Human methionine synthase: cDNA cloning and identification of mutations in patients of the cblG complementation group of folate/cobalamin disorders.
Article Details
- CitationCopy to clipboard
Leclerc D, Campeau E, Goyette P, Adjalla CE, Christensen B, Ross M, Eydoux P, Rosenblatt DS, Rozen R, Gravel RA
Human methionine synthase: cDNA cloning and identification of mutations in patients of the cblG complementation group of folate/cobalamin disorders.
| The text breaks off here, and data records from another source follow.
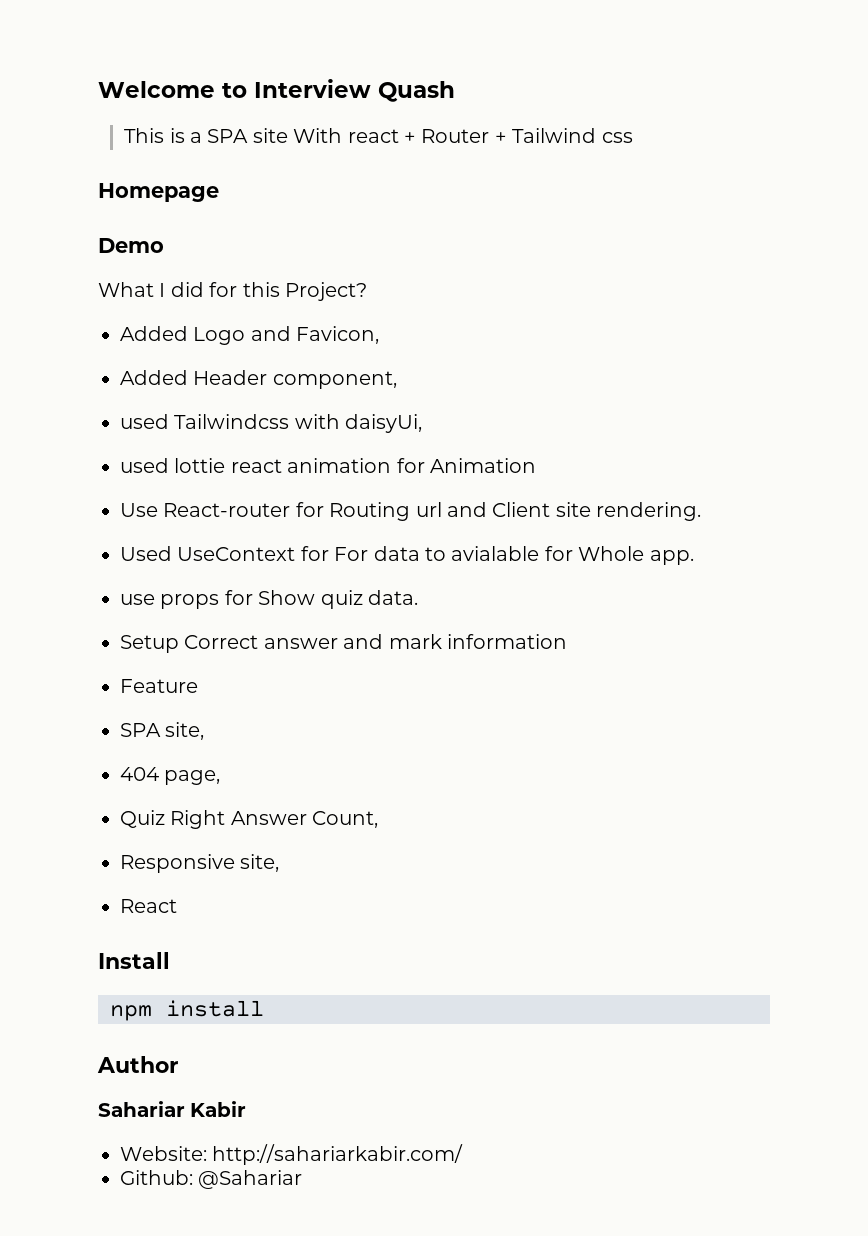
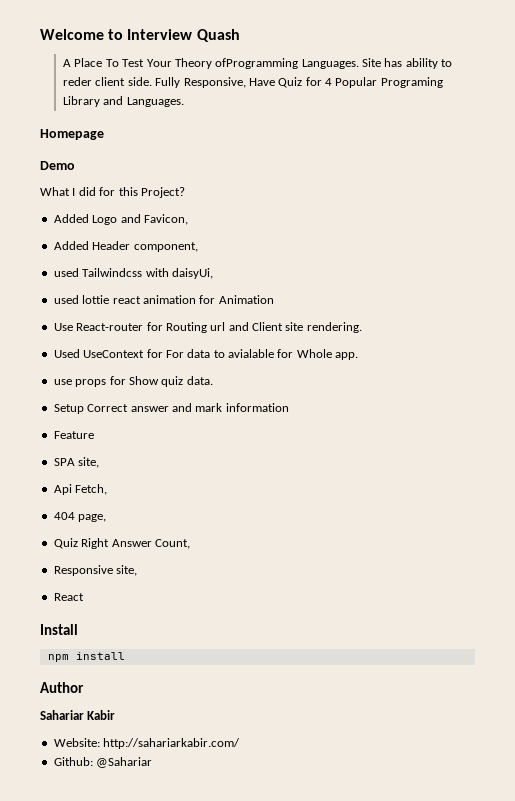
[124,128,633,143] This is a SPA site With react + Router + Tailwind css -> [63,58,453,69] [63,77,443,88] [63,96,184,107] A Place To Test Your Theory ofProgramming Languages. Site has ability to reder client side. Fully Responsive, Have Quiz for 4 Popular Programing Library and Languages.
(205, 731) none -> [53,484,108,495] // Api Fetch,

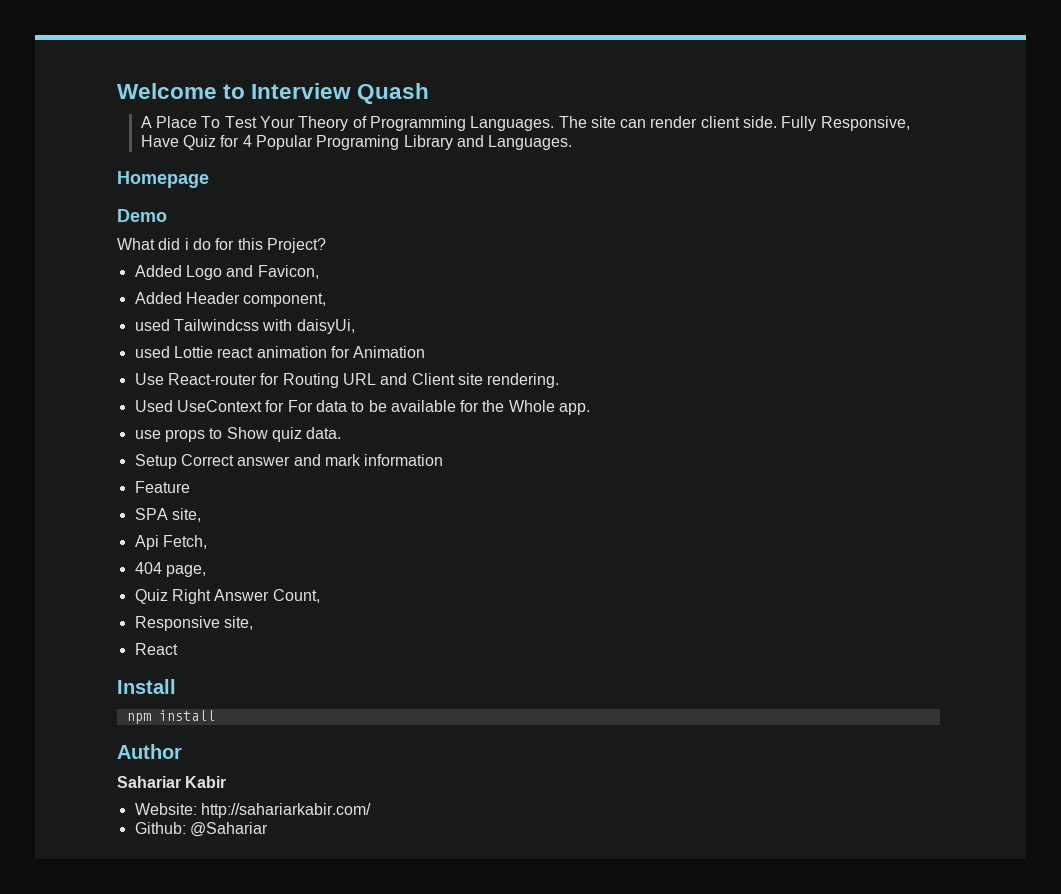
[215,58,453,69] [63,77,93,86] ofProgramming Languages. Site has ability to reder -> [352,116,698,131] of Programming Languages. The site can render
[72,187,96,196] I did -> [158,238,211,250] did i do
[82,295,110,304] lottie -> [173,346,213,358] Lottie
[210,322,226,331] url -> [342,373,376,385] URL
[228,349,294,358] avialable for -> [368,400,505,412] be available for the
[109,376,126,385] for -> [209,428,223,439] to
Hum Mol Genet. 1996 Dec;5(12):1867-74.
- PubMed ID
- 8968737 [ View in PubMed]
- Abstract
Methionine synthase catalyzes the remethylation of homocysteine to methionine in a methylcobalamin-dependent reaction. We used specific regions of homology within the methionine synthase sequences of several lower organisms to clone a human methionine synthase cDNA by a combination of RT-PCR and inverse PCR. The enzyme is 1265 amino acids in length and contains the seven residue structure-based sequence fingerprint identified for cobalamin-containing enzymes. The gene was localized to chromosome 1q43 by the FISH technique. We have identified one missense mutation and a 3 bp deletion in patients of the cblG complementation group of inherited homocysteine/folate disorders by SSCP and sequence analysis, as well as an amino acid substitution present in high frequency in the general population. We discuss the possibility that a mild deficiency of methionine synthase activity could be associated with mild hyperhomocysteinemia, a risk factor for cardiovascular disease and possibly neural tube defects.